Planet Comics #52, the Promise Collection 1948.
Planet Comics #52, the Promise Collection 1948.

"I think this is preposterous," Gleason continued. "The influences on children which bring them to the commission of had deeds are many and complex. Here's how these 'reformers' come by their conclusions. The psychiatrist talks to a boy who has committed a crime. 'Do you read comics?' he asks. Yes,' says the boy. 'I read comics.' 'Ah ha,' says the reformer, 'now we have it.' The boy committed the crime because he read comics. But suppose we question the same boy and ask him if he eats cereal for breakfast each morning. The boy answers 'yes.' We could just as reasonably conclude that he committed the crime because he ate cereal.

"Of course, the average youngster eats cereal. The average youngster goes to the movies, listens to the radio, goes to church and Sunday School, reads comic magazines, plays baseball.
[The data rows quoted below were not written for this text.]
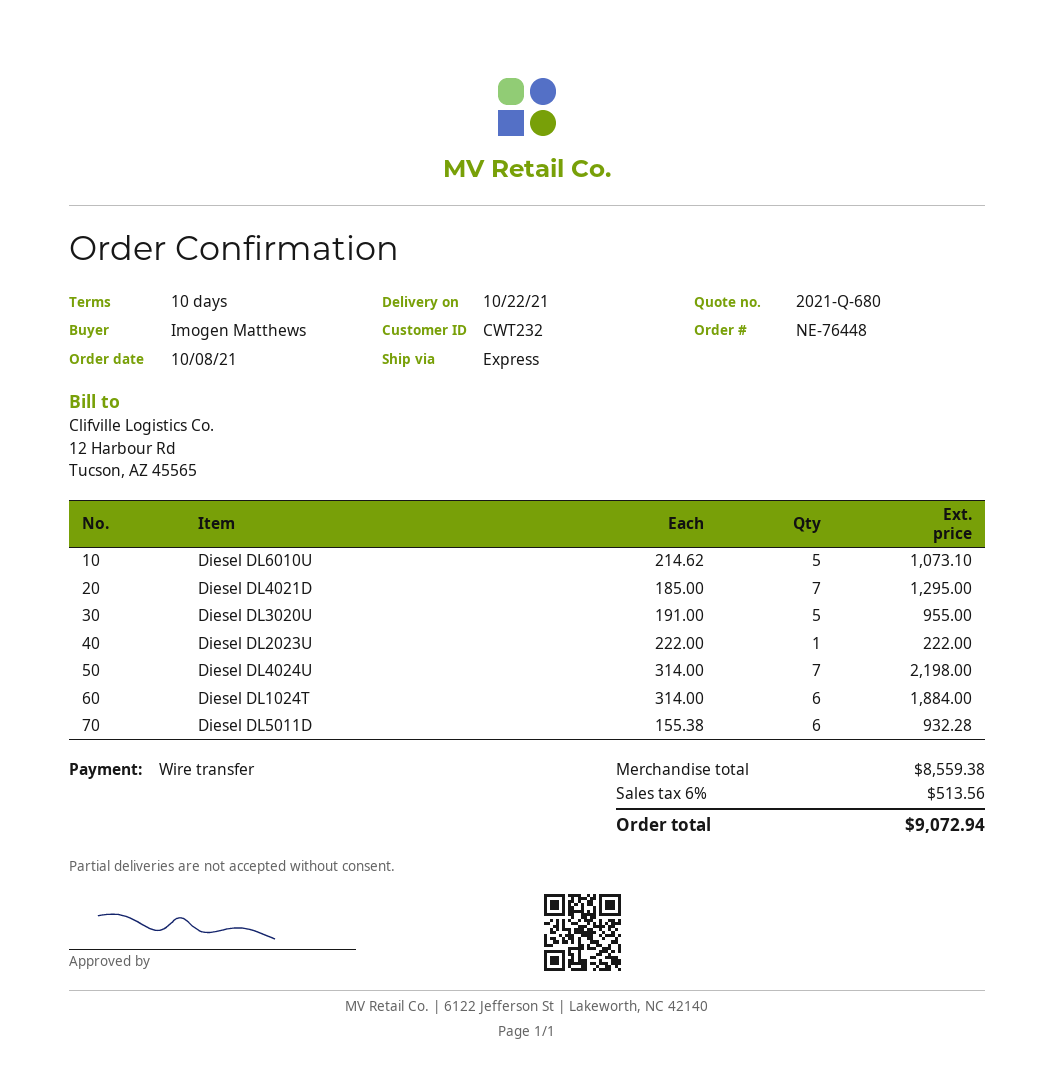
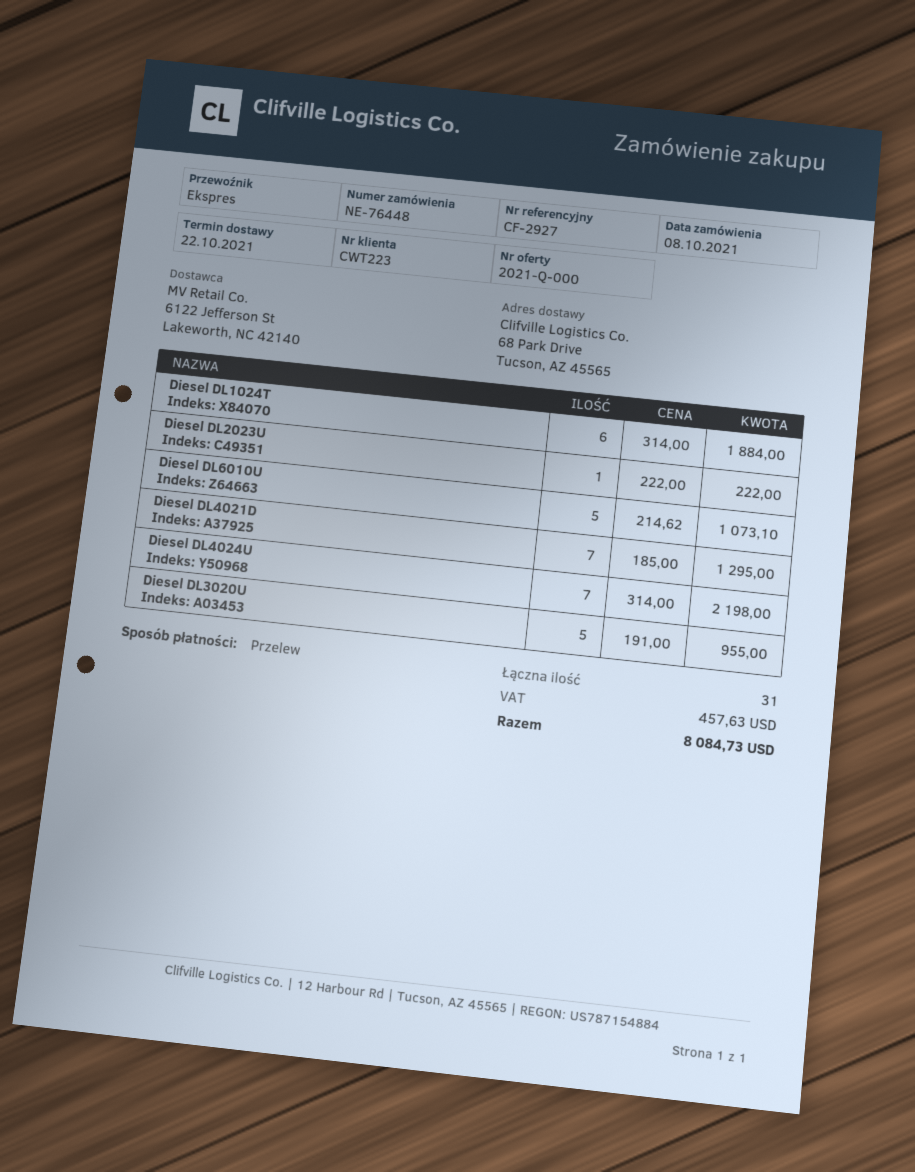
quote number: 2021-Q-680 -> 2021-Q-000
customer number: CWT232 -> CWT223
Diesel DL5011D: 6 x 155.38 = 932.28 -> none
tax: 513.56 -> 457.63
total: 9072.94 -> 8084.73

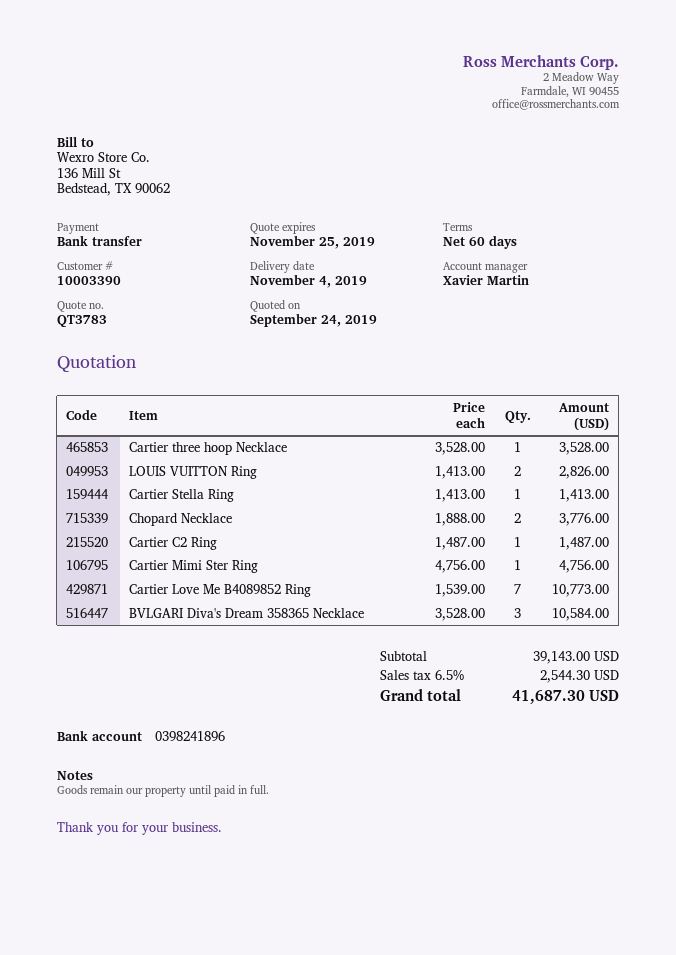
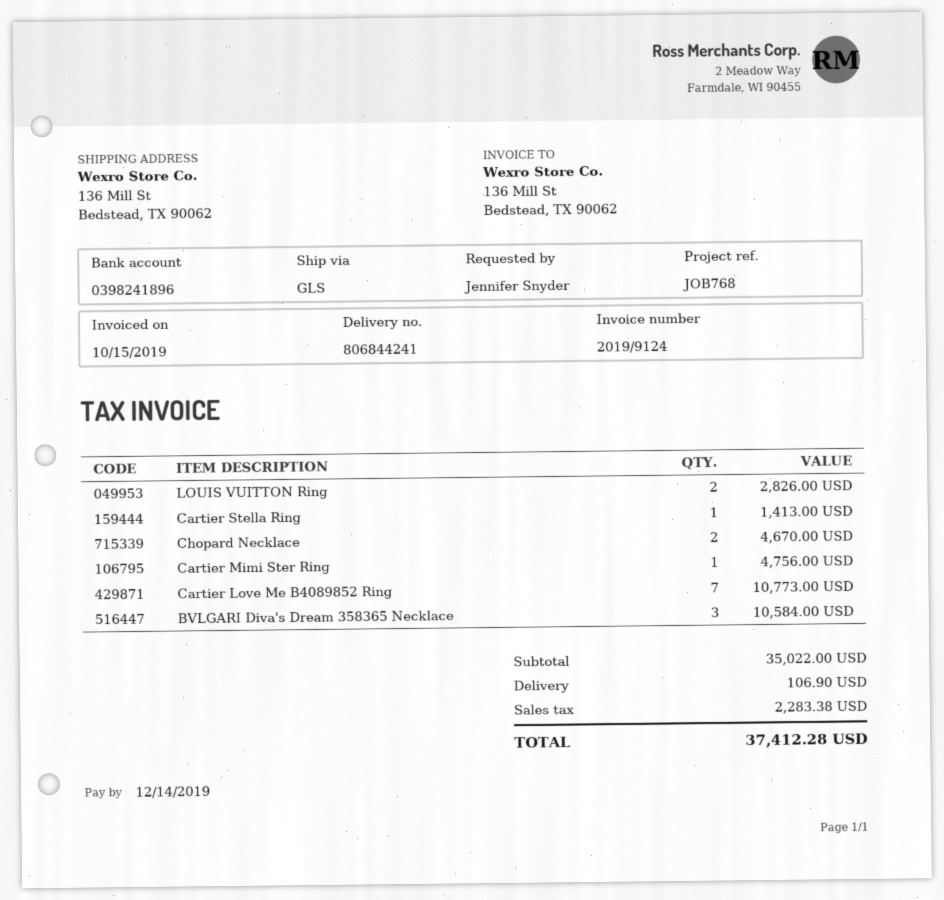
Cartier three hoop Necklace: 1 for 3528.00 -> none
Chopard Necklace: 2 for 3776.00 -> 2 for 4670.00
Cartier C2 Ring: 1 for 1487.00 -> none
subtotal: 39143.00 -> 35022.00
shipping: none -> 106.90
tax: 2544.30 -> 2283.38
total: 41687.30 -> 37412.28

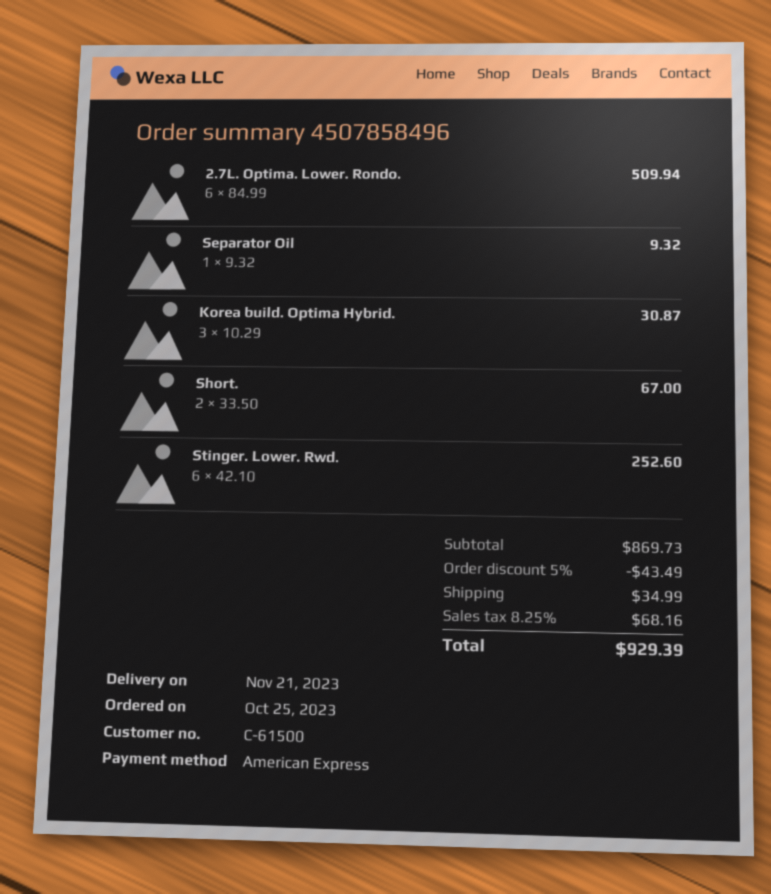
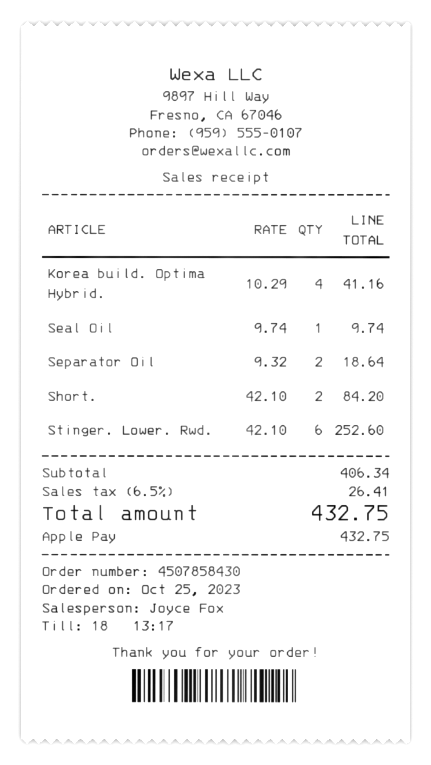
order number: 4507858496 -> 4507858430
payment method: American Express -> Apple Pay
2.7L. Optima. Lower. Rondo.: 6 x 84.99 = 509.94 -> none
Separator Oil: 1 x 9.32 = 9.32 -> 2 x 9.32 = 18.64
Korea build. Optima Hybrid.: 3 x 10.29 = 30.87 -> 4 x 10.29 = 41.16
Short.: 2 x 33.50 = 67.00 -> 2 x 42.10 = 84.20
Seal Oil: none -> 1 x 9.74 = 9.74
subtotal: 869.73 -> 406.34
discount: 5% = 43.49 -> none
shipping: 34.99 -> none
tax: 8.25% = 68.16 -> 6.5% = 26.41
total: 929.39 -> 432.75

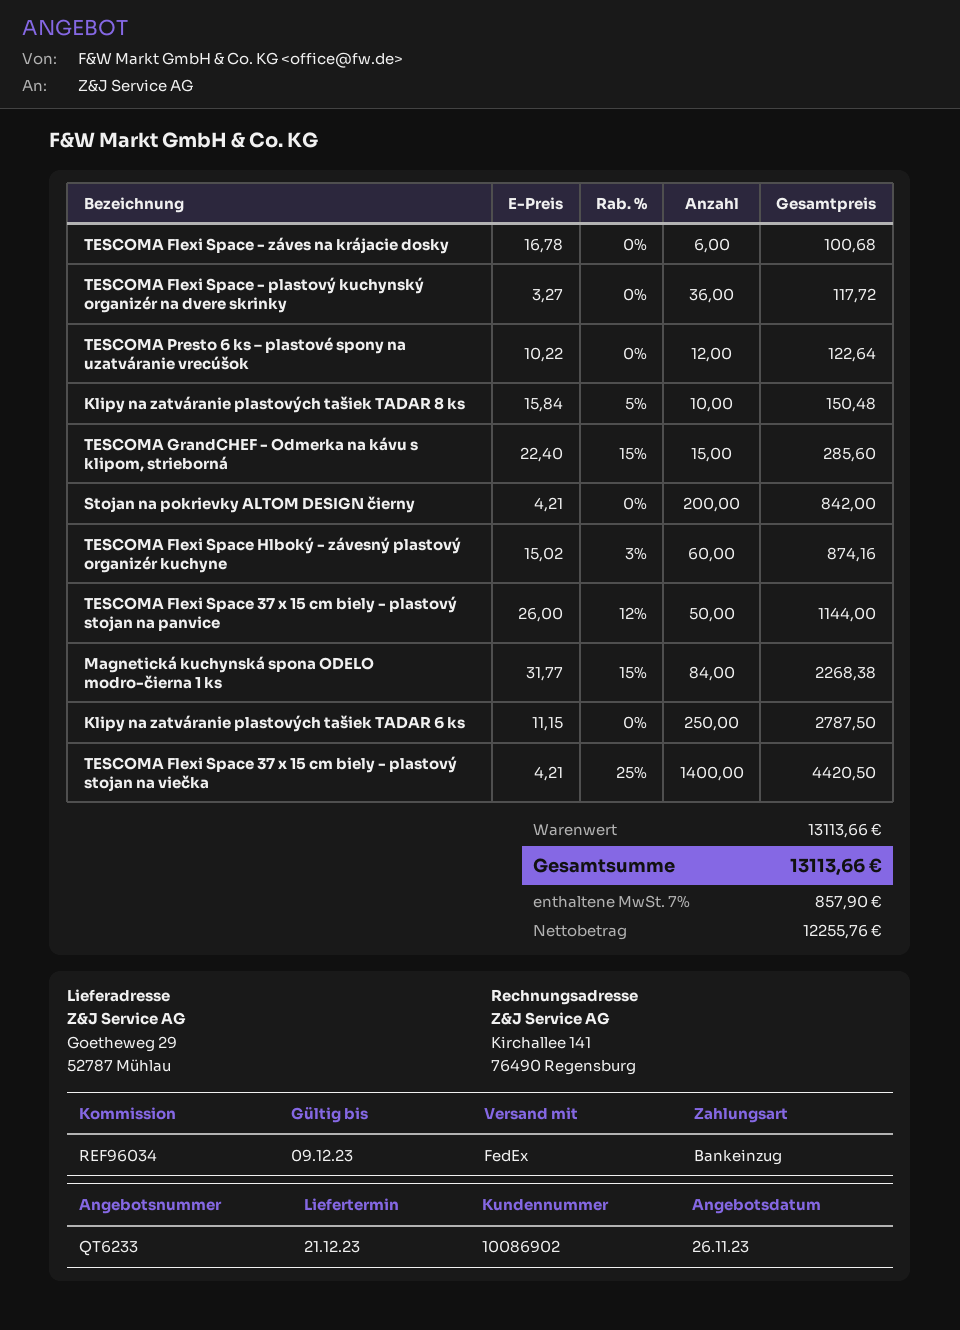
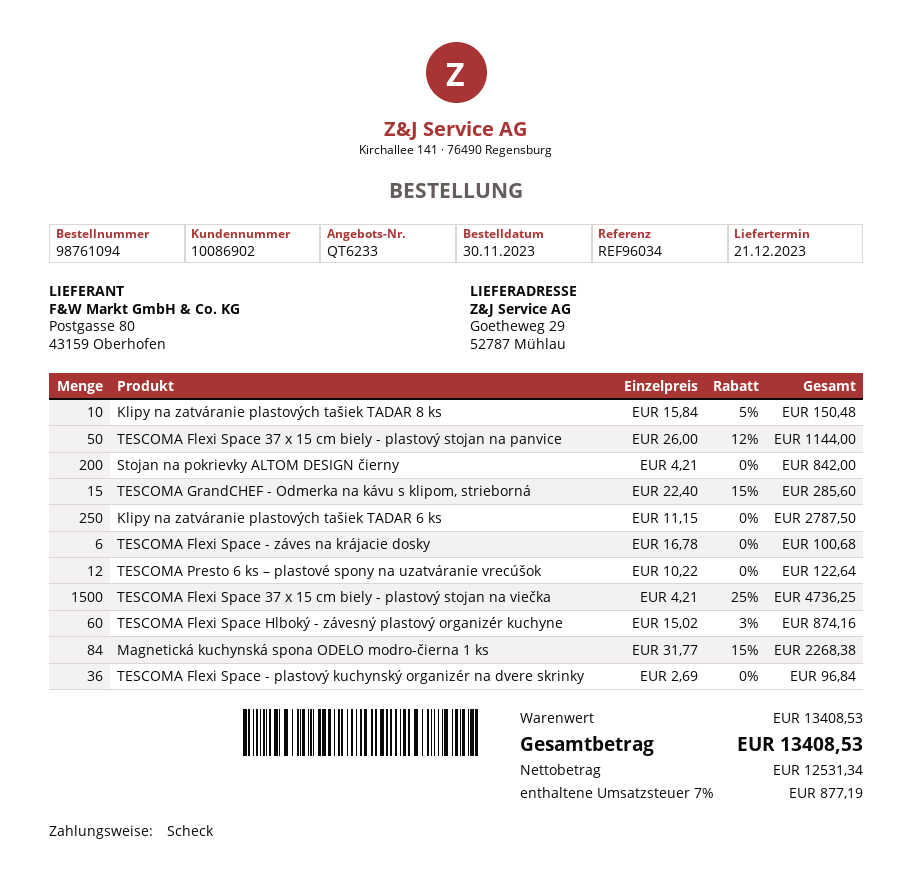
payment method: direct debit -> cheque
TESCOMA Flexi Space - plastový kuchynský organizér na dvere skrinky: 36 x 3.27 = 117.72 -> 36 x 2.69 = 96.84
TESCOMA Flexi Space 37 x 15 cm biely - plastový stojan na viečka: 1400 x 4.21 - 25% = 4420.50 -> 1500 x 4.21 - 25% = 4736.25
subtotal: 13113.66 -> 13408.53
net: 12255.76 -> 12531.34
tax: 7% = 857.90 -> 7% = 877.19
total: 13113.66 -> 13408.53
And the average American child is not a delinquent. Delinquent children number only a fraction of one percent. What's all the shouting for anyway? Juvenile delinquency is sharply on the decline. In New York City the number of children arrested for crime has been cut almost in half, in the past 15 years, that is, since comic magazines became popular. It is the good influence of comic magazines that has brought this about!

"I cannot for the life of me understand where, except in the minds of a few radical thinking psychiatrists, the idea originated that children must not read about crime. Our whole Western civilization is based upon the idea that we learn to avoid what is wrong in life by being aware  of what is good and what is bad. The Bible is testimonial to that… Comics are a good, sound force in American life. There are more than 280 different comic magazines now being published and this huge industry is becoming as much a part of the American way of life as the movies, the radio, football and baseball."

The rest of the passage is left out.